I can categorically state that event sourcing does not confer a benefit of not having to bother with caching, nor does it really have anything to do with pre-building aggregates to be read-optimized for the front end. Read-optimized data models is CQRS, which is not the same thing at all as event sourcing (neither requires the other, though they are a really good fit).

The read-side in a CQRS/ES system is generally not going to be event-sourced: the reason you're doing CQRS alongside event-sourcing is that event-sourced models are terrible for queries, so you're implementing a non-event-sourced data model (e.g. relational or NoSQL documents...) to allow for effective queries.

So don't feel like you need to use the same structures in the read-side as you'd use in the write-side. Event-sourcing with the same aggregates as the write-side is especially unlikely to be beneficial.

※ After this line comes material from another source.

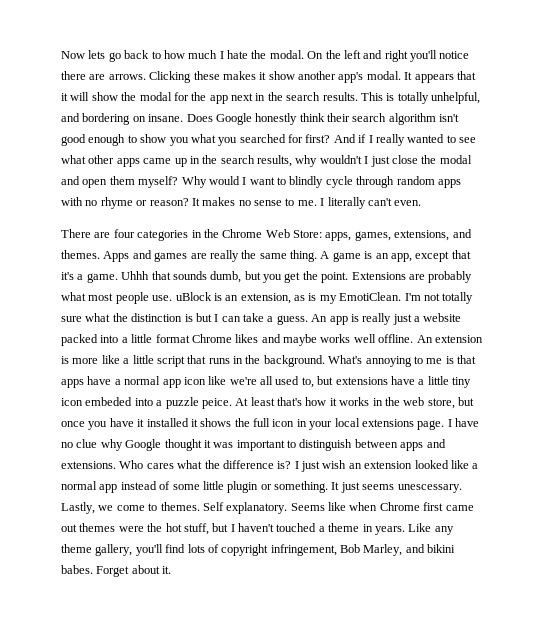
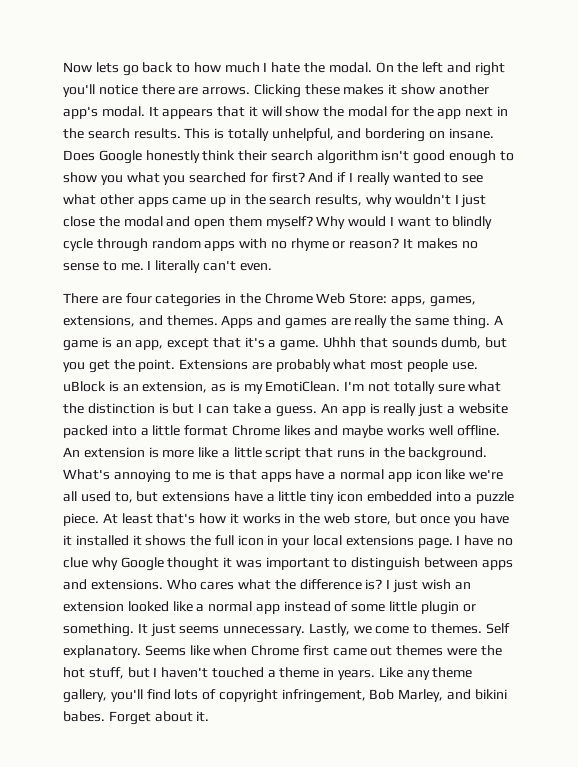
[85,397,133,406] embeded -> [366,491,432,502] embedded
[201,398,232,409] peice. -> [63,513,99,526] piece.
[397,484,462,493] unescessary. -> [223,626,306,636] unnecessary.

If you do use event-sourced aggregates in the read-side, note that these are going to be different from the aggregates in the write-side. For instance, the process of constructing a denormalized view of the appointments might be a fine fit for an event-sourced aggregate:

on an APPOINTMENT_CREATED event (which presumably includes a doctor ID and a patient ID) record that this process began to construct a denormalized view
a subscriber for that "began to construct..." event then replays events for the appropriate doctor and patient (any event store should support this: replaying the events for a specific aggregate is the canonical operation in event sourcing) and uses those events to build a "here's the doctor (resp. patient) information for this appointment" command to the process aggregate
the aggregate records the information found and might even record an "everything found" event
another subscriber is building the denormalized view to be saved for easy querying by appointment ID

Note that in this, the "denormalization process" aggregate is pure; the side effects happen in projections of its events.

Would I do this in practice? Probably not. I might use a relational DB and have readers do a join. I might just have the appointment created events kick off async queries to build a denormalized view. Still, this sort of thing is possible.